=== Required work ===
Each line of the listing that includes the string "white" needs to be located and copied.
════════════════════
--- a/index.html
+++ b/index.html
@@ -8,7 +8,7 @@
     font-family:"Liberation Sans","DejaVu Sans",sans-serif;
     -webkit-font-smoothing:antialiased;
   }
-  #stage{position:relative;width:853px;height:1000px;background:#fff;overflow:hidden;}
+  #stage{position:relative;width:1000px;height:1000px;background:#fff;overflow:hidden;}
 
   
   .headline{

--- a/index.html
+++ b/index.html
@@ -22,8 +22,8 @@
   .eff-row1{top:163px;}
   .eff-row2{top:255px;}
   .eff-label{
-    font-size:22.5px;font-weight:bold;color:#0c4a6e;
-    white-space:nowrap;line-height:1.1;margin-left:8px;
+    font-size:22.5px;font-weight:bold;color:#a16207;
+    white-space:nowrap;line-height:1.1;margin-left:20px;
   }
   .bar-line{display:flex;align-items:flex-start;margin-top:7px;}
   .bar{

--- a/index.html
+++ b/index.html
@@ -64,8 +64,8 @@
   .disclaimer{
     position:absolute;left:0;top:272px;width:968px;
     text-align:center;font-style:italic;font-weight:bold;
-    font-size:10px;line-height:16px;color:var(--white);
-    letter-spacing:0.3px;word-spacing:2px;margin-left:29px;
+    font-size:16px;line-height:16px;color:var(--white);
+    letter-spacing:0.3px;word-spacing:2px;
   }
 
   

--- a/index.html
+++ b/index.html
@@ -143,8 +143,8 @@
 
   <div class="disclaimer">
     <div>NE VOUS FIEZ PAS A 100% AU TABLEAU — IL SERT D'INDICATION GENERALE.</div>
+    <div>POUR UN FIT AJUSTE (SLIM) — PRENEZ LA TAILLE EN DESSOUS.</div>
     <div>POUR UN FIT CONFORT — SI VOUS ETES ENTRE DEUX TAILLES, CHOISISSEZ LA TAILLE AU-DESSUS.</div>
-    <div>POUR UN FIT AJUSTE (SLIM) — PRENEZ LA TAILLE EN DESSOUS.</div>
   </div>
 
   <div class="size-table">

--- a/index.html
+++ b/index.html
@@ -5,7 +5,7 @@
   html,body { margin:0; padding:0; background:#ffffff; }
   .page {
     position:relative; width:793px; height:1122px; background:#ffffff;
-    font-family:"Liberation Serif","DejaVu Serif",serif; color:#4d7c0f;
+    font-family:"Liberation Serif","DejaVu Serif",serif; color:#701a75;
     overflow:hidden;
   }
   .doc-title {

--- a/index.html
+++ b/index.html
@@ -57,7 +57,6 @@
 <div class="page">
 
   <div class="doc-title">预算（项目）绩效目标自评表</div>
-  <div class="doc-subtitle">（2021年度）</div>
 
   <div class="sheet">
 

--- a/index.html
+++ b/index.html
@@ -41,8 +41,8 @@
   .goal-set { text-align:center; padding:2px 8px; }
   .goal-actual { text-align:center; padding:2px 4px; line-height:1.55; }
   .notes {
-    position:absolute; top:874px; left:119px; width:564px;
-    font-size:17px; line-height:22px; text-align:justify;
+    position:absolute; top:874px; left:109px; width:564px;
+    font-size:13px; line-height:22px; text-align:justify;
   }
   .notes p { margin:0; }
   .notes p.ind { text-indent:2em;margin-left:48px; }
════════════════════
=== Response area ===
-    white-space:nowrap;line-height:1.1;margin-left:8px;
+    white-space:nowrap;line-height:1.1;margin-left:20px;
-    font-size:10px;line-height:16px;color:var(--white);
+    font-size:16px;line-height:16px;color:var(--white);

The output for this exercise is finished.